The association between PKU and autism has been documented; however, the frequency of this condition varies widely among studies [23]. Autism was present in 25% of all cases in our study that of all cases diagnosed with autism (8 cases); 3 were females and 5 were males, 2 had severe autism and 6 had mild/moderate autism, 5 patients had classic PKU and 3 had moderate PKU. In agreement with our results; Knobloch and Pasamanick [28] reported autism in 14 cases (21.8%) of children with PKU. Hackney et al [29] identified 9 patients (19.56%) with autism out of 46 PKU patients. Friedman [30] described over 40 cases with PKU and autism in a review article. Lowe et al [11] identified 2 autistic patients with PKU. More recent studies including Baieli et al [23], who reported that 5.7% of late diagnosed PKU cases had autism. Halayem-Dhouib [31] reported 14 children were suffering from autism in a series of 19 PKU patients. 

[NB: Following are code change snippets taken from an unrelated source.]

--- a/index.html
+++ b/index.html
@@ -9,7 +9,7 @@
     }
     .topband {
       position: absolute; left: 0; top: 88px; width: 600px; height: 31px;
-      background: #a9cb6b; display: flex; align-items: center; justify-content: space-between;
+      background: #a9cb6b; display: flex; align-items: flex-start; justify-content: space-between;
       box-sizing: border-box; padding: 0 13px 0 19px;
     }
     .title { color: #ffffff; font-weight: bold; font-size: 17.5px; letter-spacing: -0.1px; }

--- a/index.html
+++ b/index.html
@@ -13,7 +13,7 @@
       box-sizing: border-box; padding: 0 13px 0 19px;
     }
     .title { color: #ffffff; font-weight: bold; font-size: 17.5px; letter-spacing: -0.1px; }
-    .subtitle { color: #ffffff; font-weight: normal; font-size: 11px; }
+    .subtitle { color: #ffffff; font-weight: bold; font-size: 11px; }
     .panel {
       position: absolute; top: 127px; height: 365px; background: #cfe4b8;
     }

The link between poor control/ late diagnosis PKU and autism suggests that with improvements in diagnosis and treatment of PKU, the association with autism will likely decrease. The association between autism in PKU has important implications for understanding possible underlying factors in the development of autism. In the case of PKU, the toxic levels of phenylalanine hydroxylase appear to play a significant role in the development of autism symptomatology [14]. 

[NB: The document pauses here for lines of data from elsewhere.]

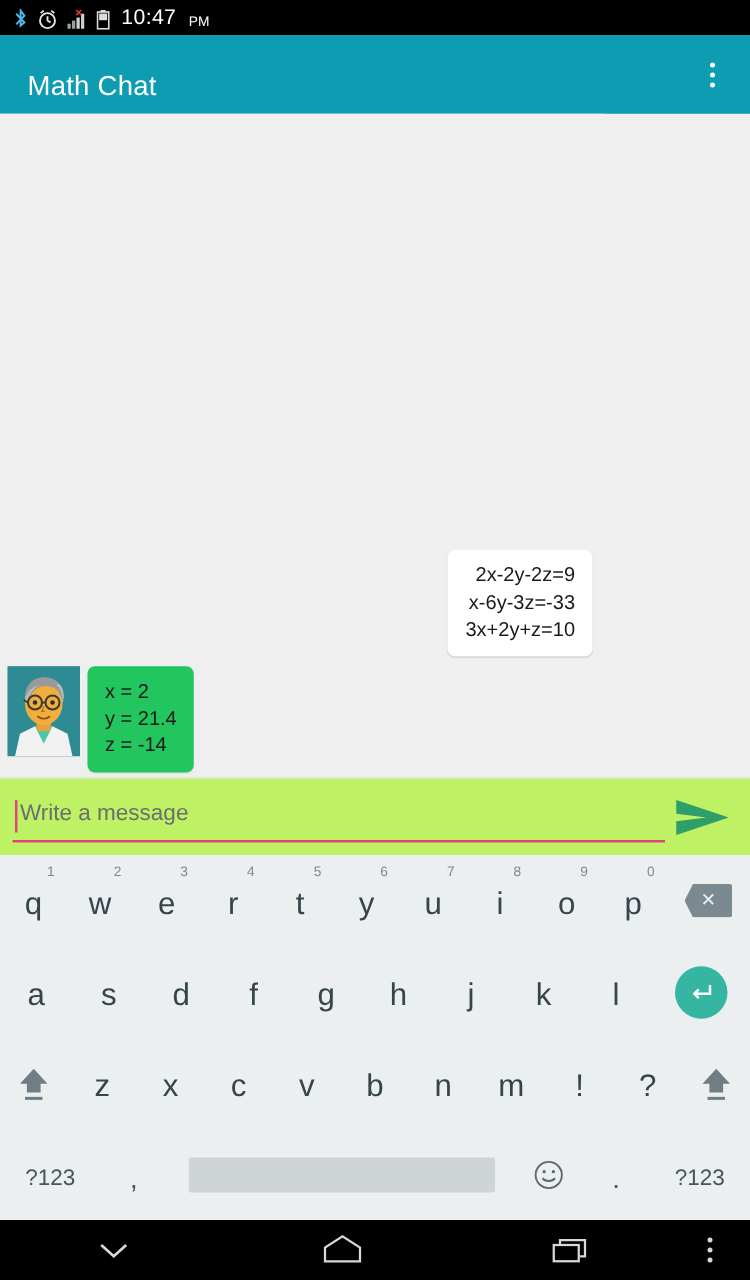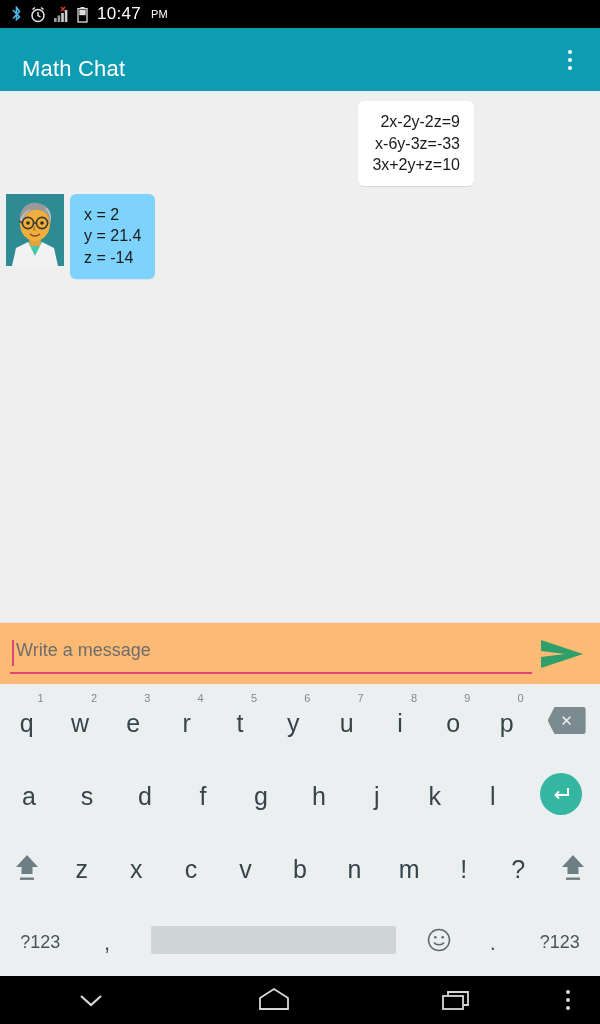--- a/index.html
+++ b/index.html
@@ -31,7 +31,7 @@
     display: flex; align-items: center; justify-content: center;
     font-family: "Liberation Sans", sans-serif;
   }
-  .status-right { display: flex; align-items: center; gap: 7px; }
+  .status-right { display: flex; align-items: flex-end; gap: 7px; }
   .sb-icon { display: block; }
   .status-time {
     color: #fff; font-size: 17px; letter-spacing: 0.3px;

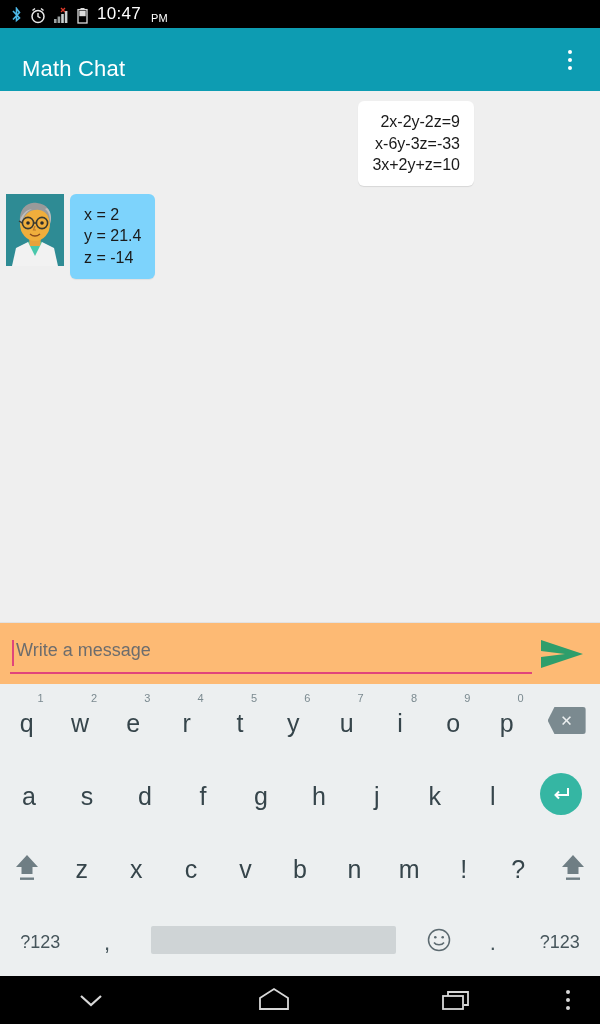--- a/index.html
+++ b/index.html
@@ -69,6 +69,7 @@
     background: #efefef;
     padding: 6px 0 0 0;
     display: flex; flex-direction: column;
+    justify-content: flex-end;
   }
   .msg-row { display: flex; width: 100%; padding: 4px 0; }
   .msg-row.out { justify-content: flex-end; padding-right: 10px; }

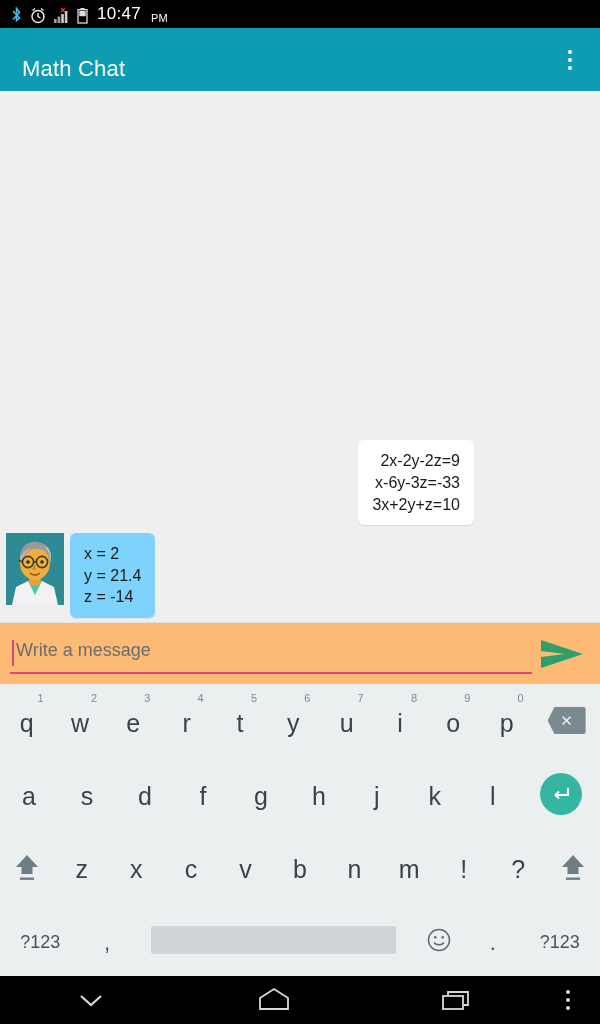--- a/index.html
+++ b/index.html
@@ -89,7 +89,7 @@
     box-shadow: 0 1px 1px rgba(0,0,0,0.10);
   }
   .bubble.in {
-    background: #7dd3fc;
+    background: #22c55e;
     text-align: left;
     margin-left: 6px;
     box-shadow: 0 1px 1px rgba(0,0,0,0.06);

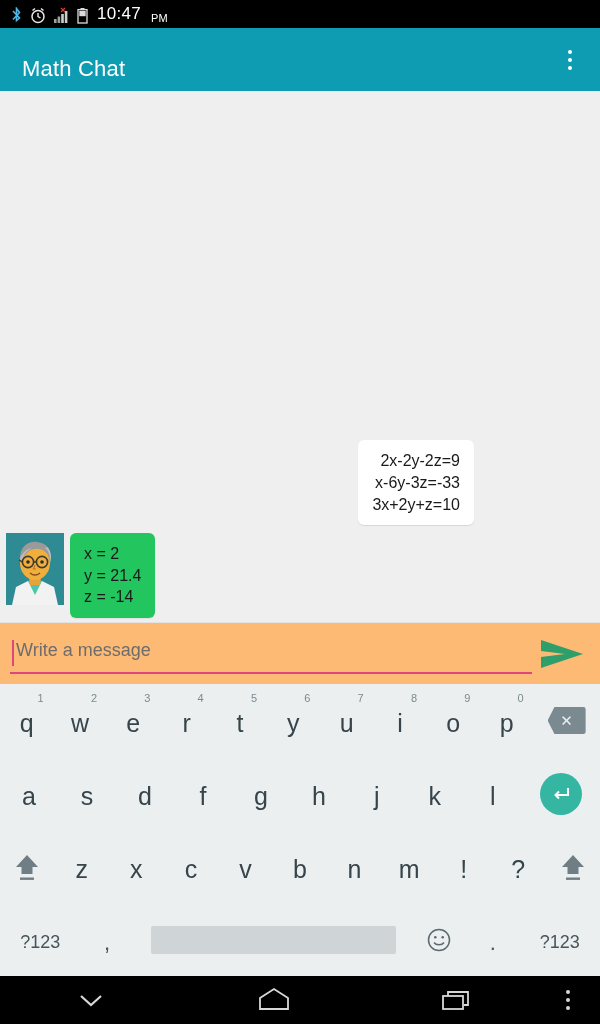--- a/index.html
+++ b/index.html
@@ -108,7 +108,7 @@
   .inputbar {
     position: absolute; top: 622px; left: 0;
     width: 600px; height: 62px;
-    background: #fdba74;
+    background: #bef264;
     display: flex; align-items: center;
     padding: 0 6px 0 10px;
     border-top: 1px solid #e2e2e2;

Magnetic resonance imaging (MRI) of the brain was done for all patients, periventricular increased white matter signal in T2 weighted studies was detected in 28 (87.50%) of them. Previous studies reported MRI abnormalities in 70 to 100 % of cases with PKU [24, 32, 33]. White matter abnormalities tend to be associated with age and metabolic control such that the prevalence of these abnormalities is higher and more severe in older children, those who are off treatment or those with high- Phe levels. Researches had also demonstrated that in severe cases with PKU, the white matter abnormalities can extend into subcortical regions, internal capsule, brain stem and cerebellum. The white matter pathology observed in PKU is generally diffuse and, as a consequence, multiple pathways may be compromised and mild to moderate deficits may be observed over a range of functions including motor skills and coordination, visual functioning, processing speed, language, memory and learning, as well as attention and executive functioning. Consistent with this posit, a broad array of neuropsychological difficulties had been reported in the PKU population [32-34]. 

Conclusion 

Delay in the diagnosis and management of PKU leads to very high incidence of intellectual disabilities and autistic features in these patients. 
 

Recommendations

1), neonatal screening for PKU is highly recommended for early detection and management; 2), further studies are needed to answer the question of whether PKU patients have a specific autistic phenotype or whether their behavior represents the evolution of autism with age with late diagnosis.